▶ [TASK] Pictures aside, reproduce exactly and only the lines below, starting at the one containing "total: 36766.00 -> 36786.55" and ending at the last line.

Version difference data:

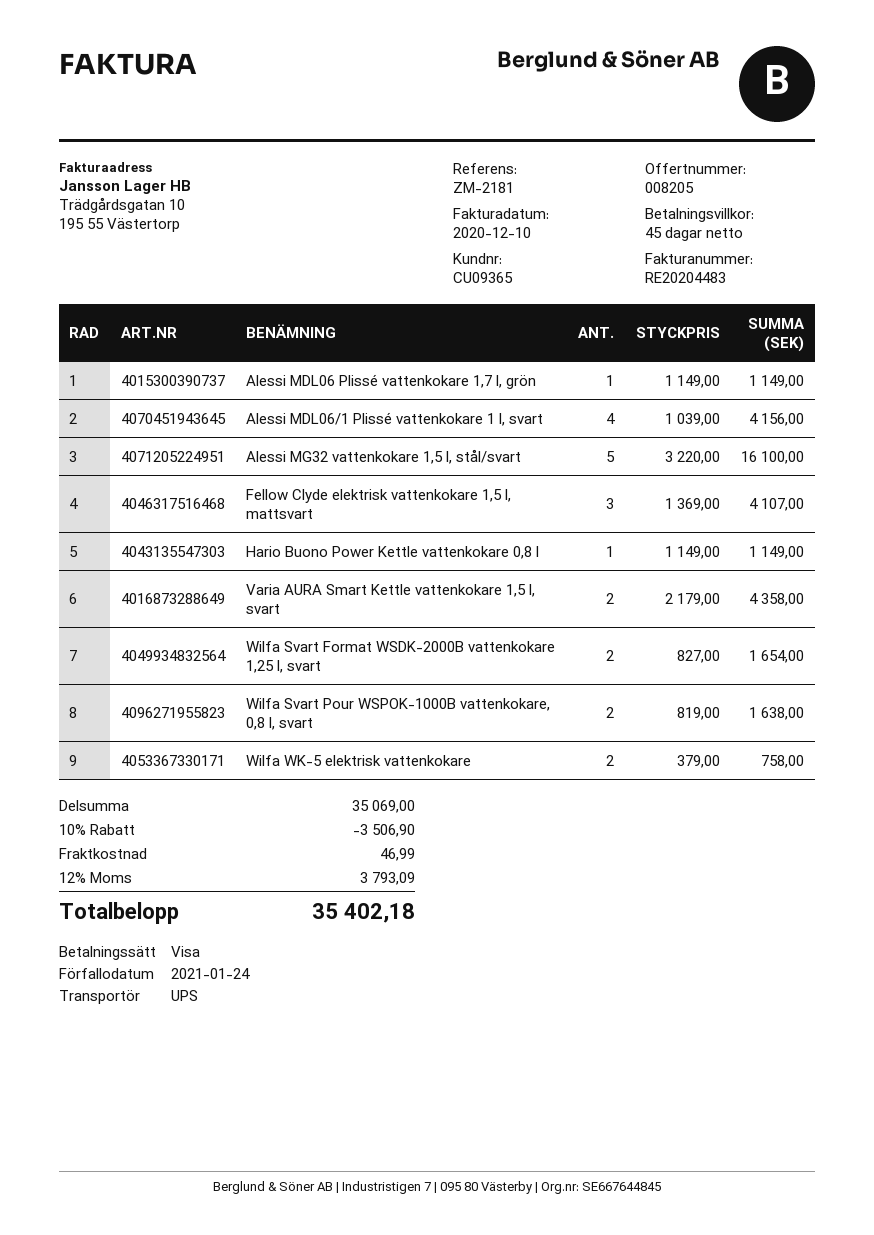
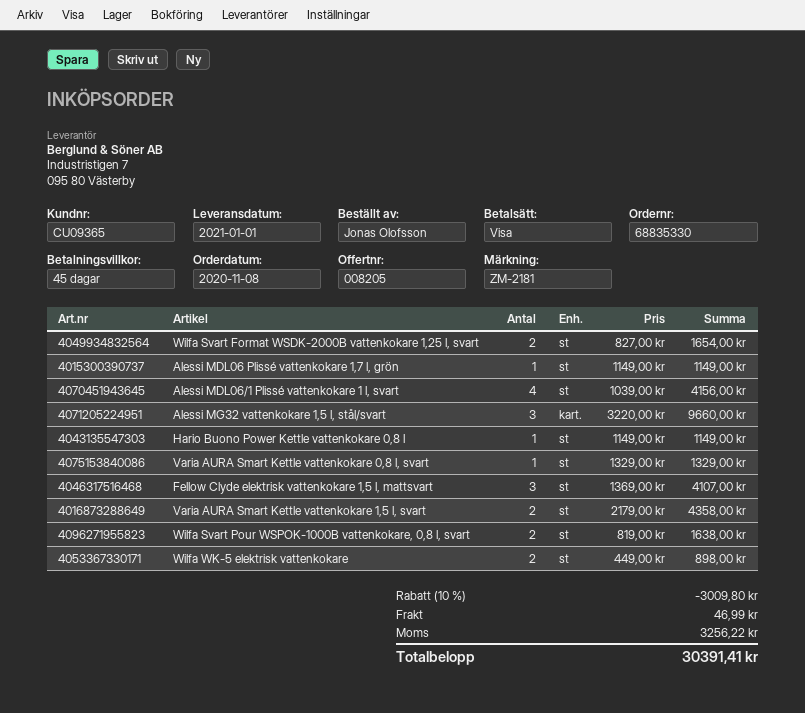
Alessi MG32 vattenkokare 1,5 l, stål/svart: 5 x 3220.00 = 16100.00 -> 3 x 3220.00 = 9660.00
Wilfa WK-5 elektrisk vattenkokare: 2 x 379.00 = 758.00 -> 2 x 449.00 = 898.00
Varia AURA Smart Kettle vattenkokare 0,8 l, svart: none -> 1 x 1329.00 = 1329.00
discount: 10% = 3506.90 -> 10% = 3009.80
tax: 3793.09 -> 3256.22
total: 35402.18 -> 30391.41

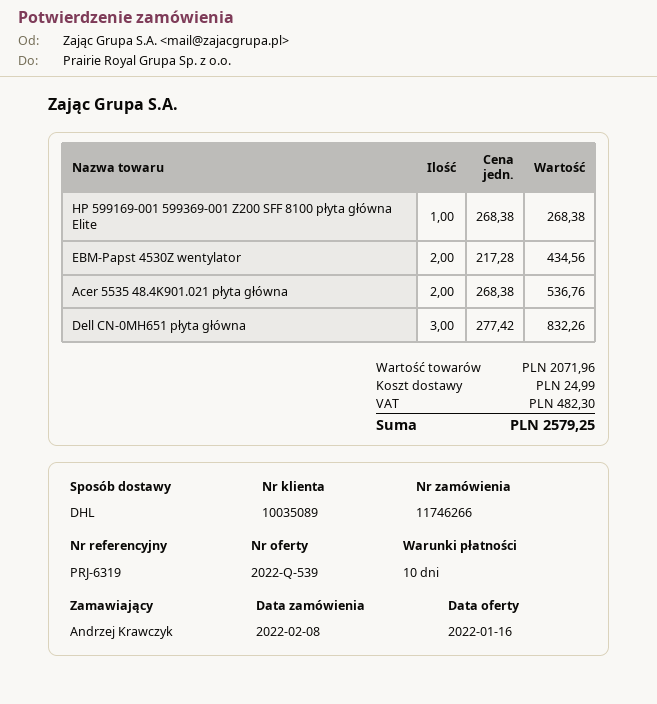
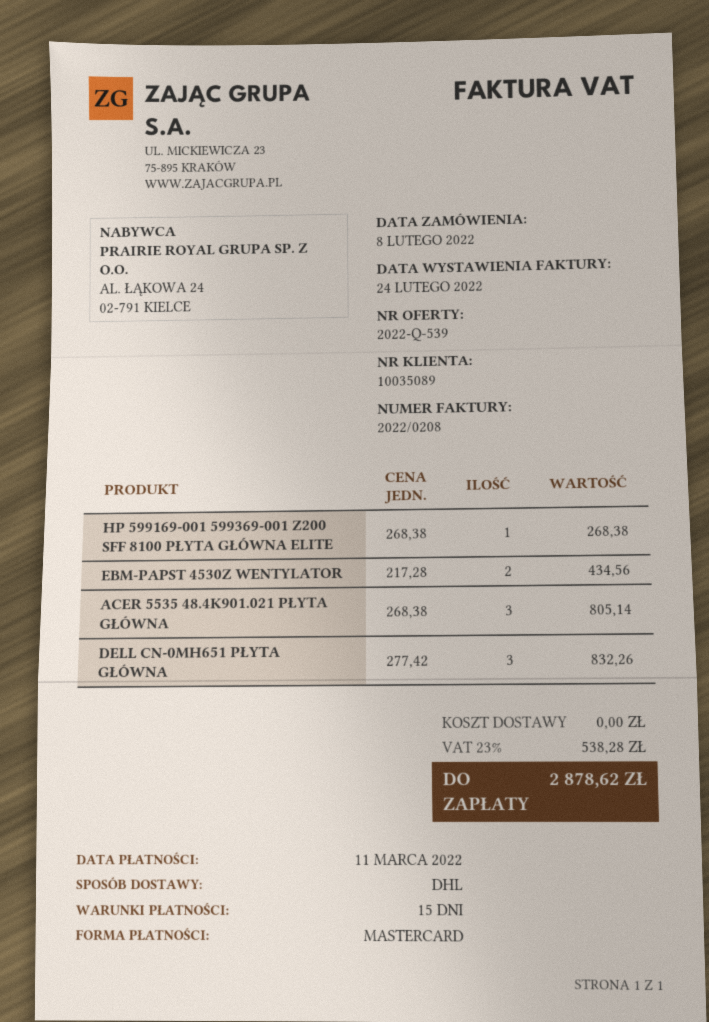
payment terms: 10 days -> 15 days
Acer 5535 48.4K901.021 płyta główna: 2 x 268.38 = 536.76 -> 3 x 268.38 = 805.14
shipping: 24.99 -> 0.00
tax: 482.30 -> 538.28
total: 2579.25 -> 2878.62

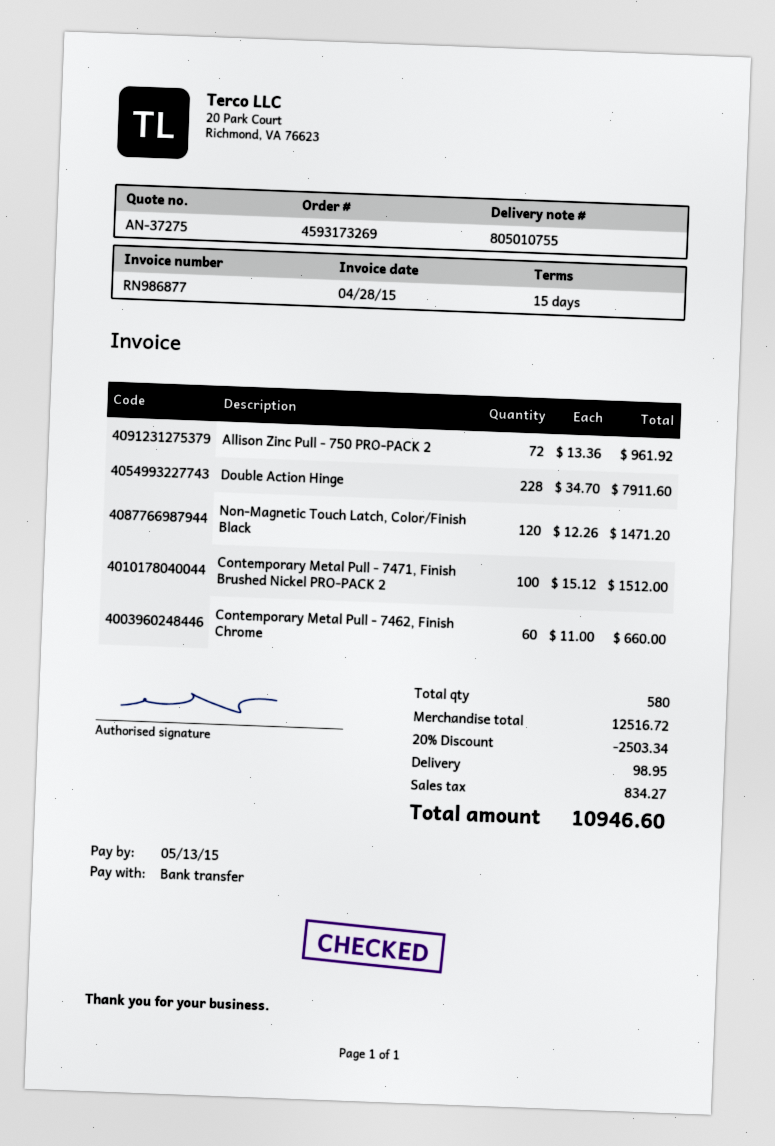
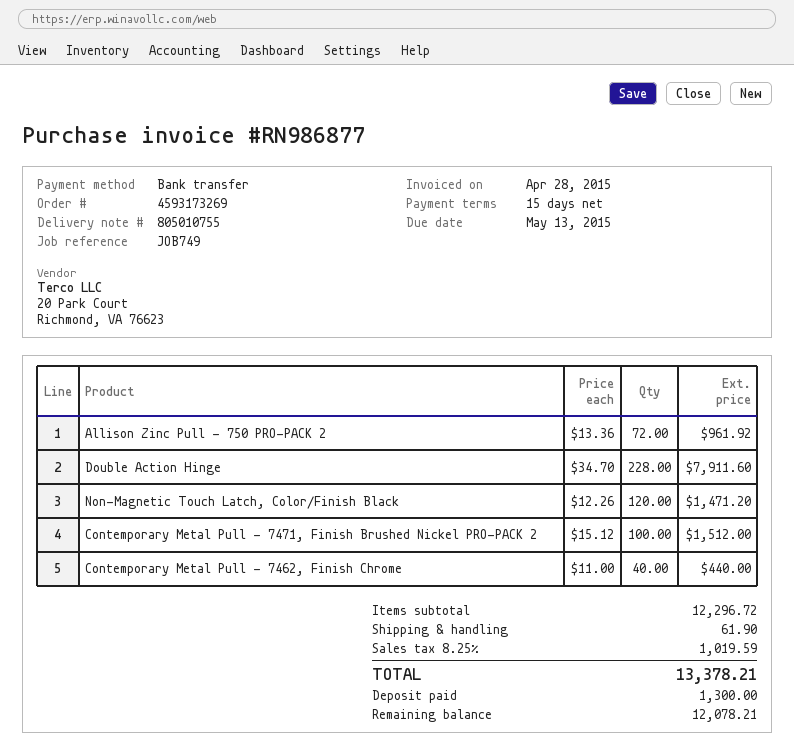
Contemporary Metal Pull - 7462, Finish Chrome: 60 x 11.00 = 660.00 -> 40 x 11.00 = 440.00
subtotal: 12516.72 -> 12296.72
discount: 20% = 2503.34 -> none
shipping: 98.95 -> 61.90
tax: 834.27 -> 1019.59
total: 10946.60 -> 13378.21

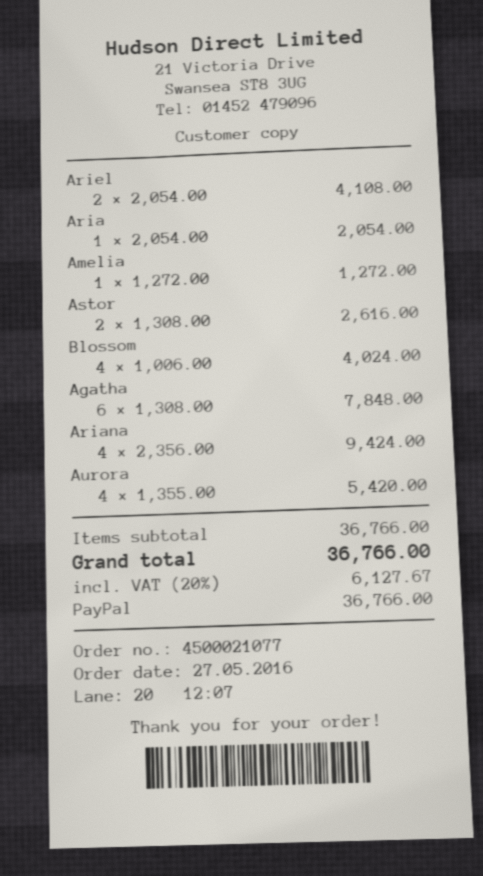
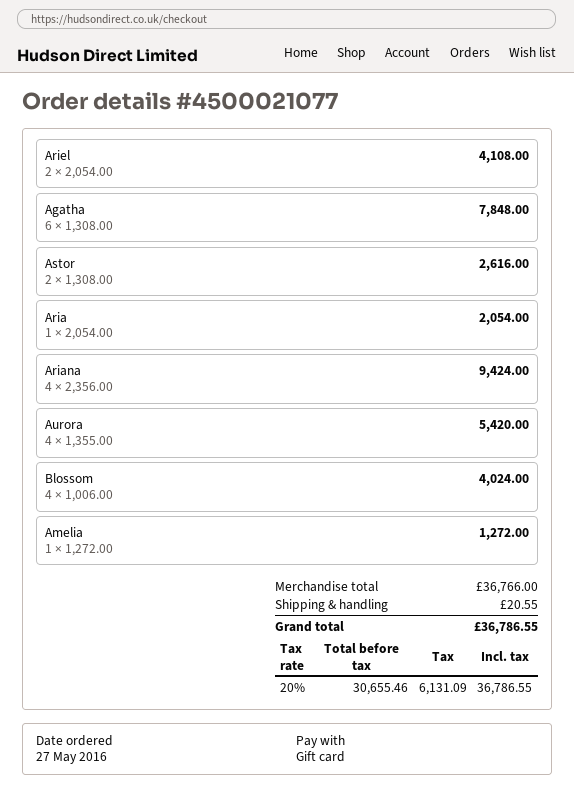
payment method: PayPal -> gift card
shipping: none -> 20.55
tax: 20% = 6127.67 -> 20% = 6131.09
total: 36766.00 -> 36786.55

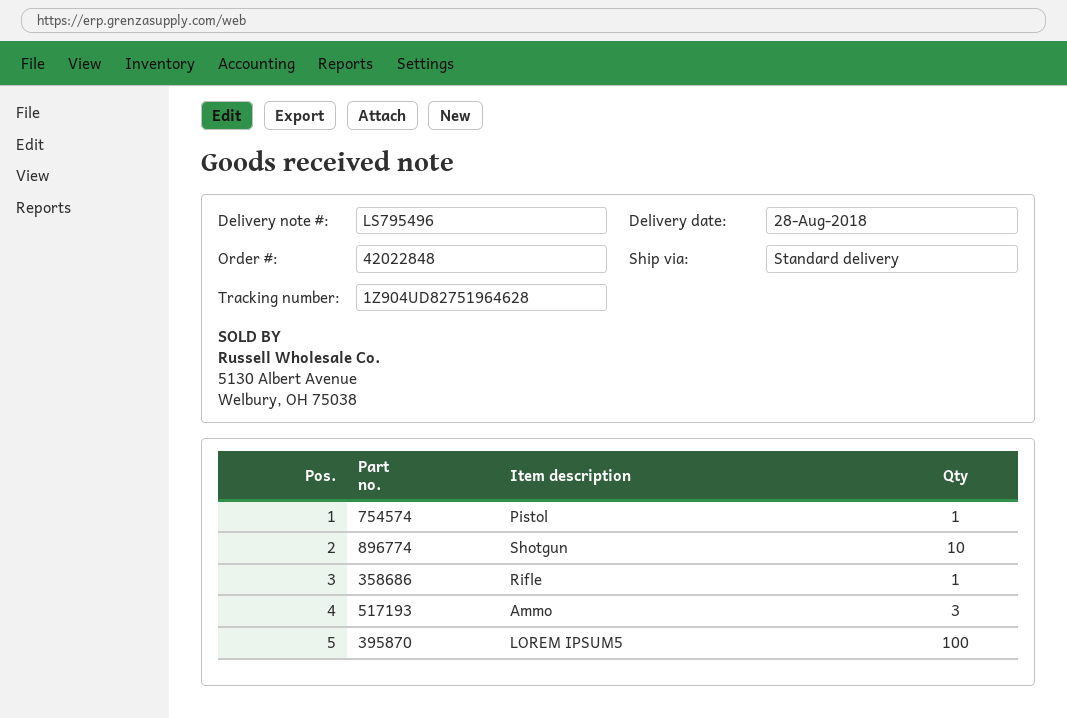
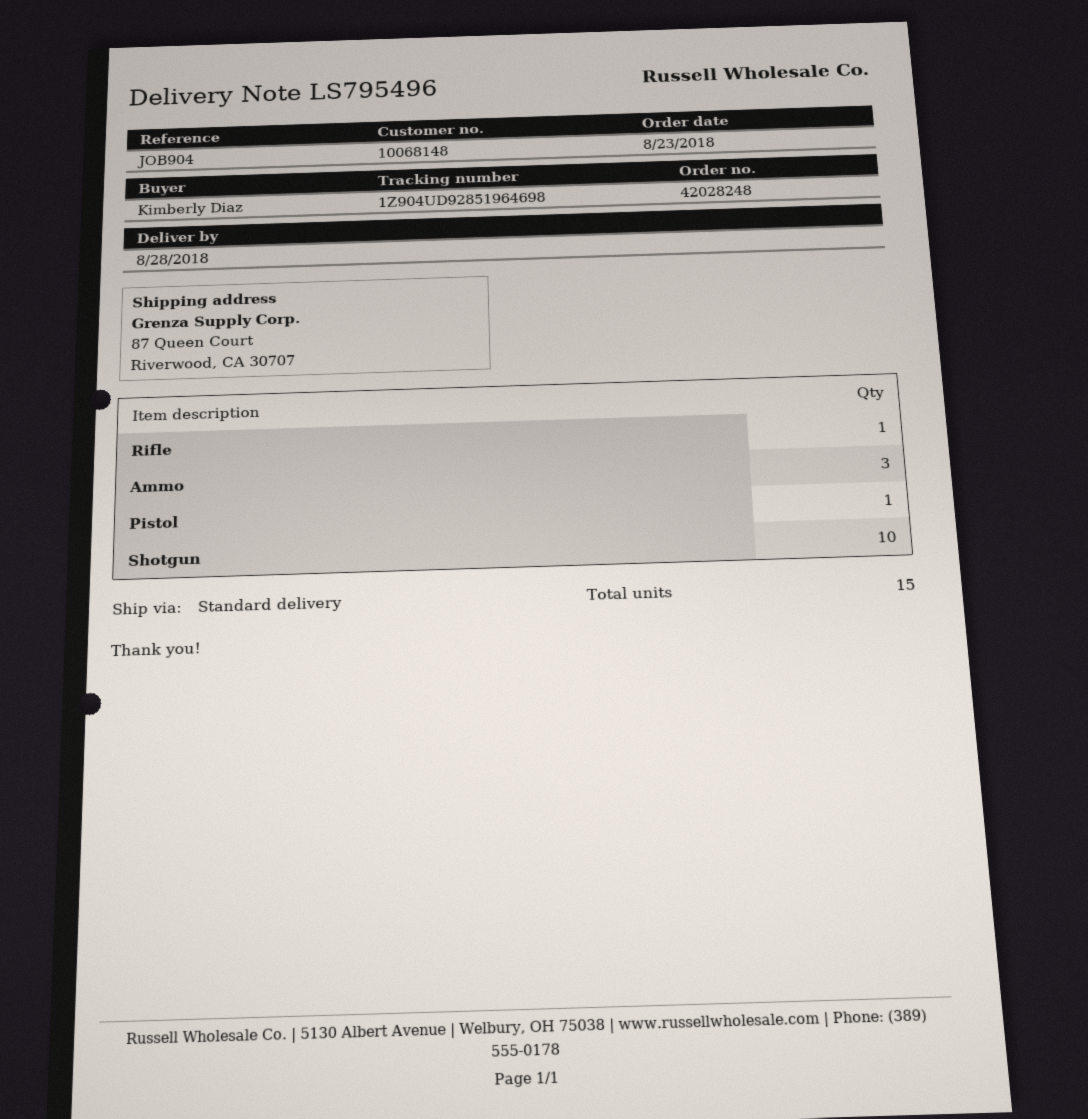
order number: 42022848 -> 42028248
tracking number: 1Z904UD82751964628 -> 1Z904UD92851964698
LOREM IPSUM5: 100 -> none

▶ [THE COMPLETED TASK]
total: 36766.00 -> 36786.55

order number: 42022848 -> 42028248
tracking number: 1Z904UD82751964628 -> 1Z904UD92851964698
LOREM IPSUM5: 100 -> none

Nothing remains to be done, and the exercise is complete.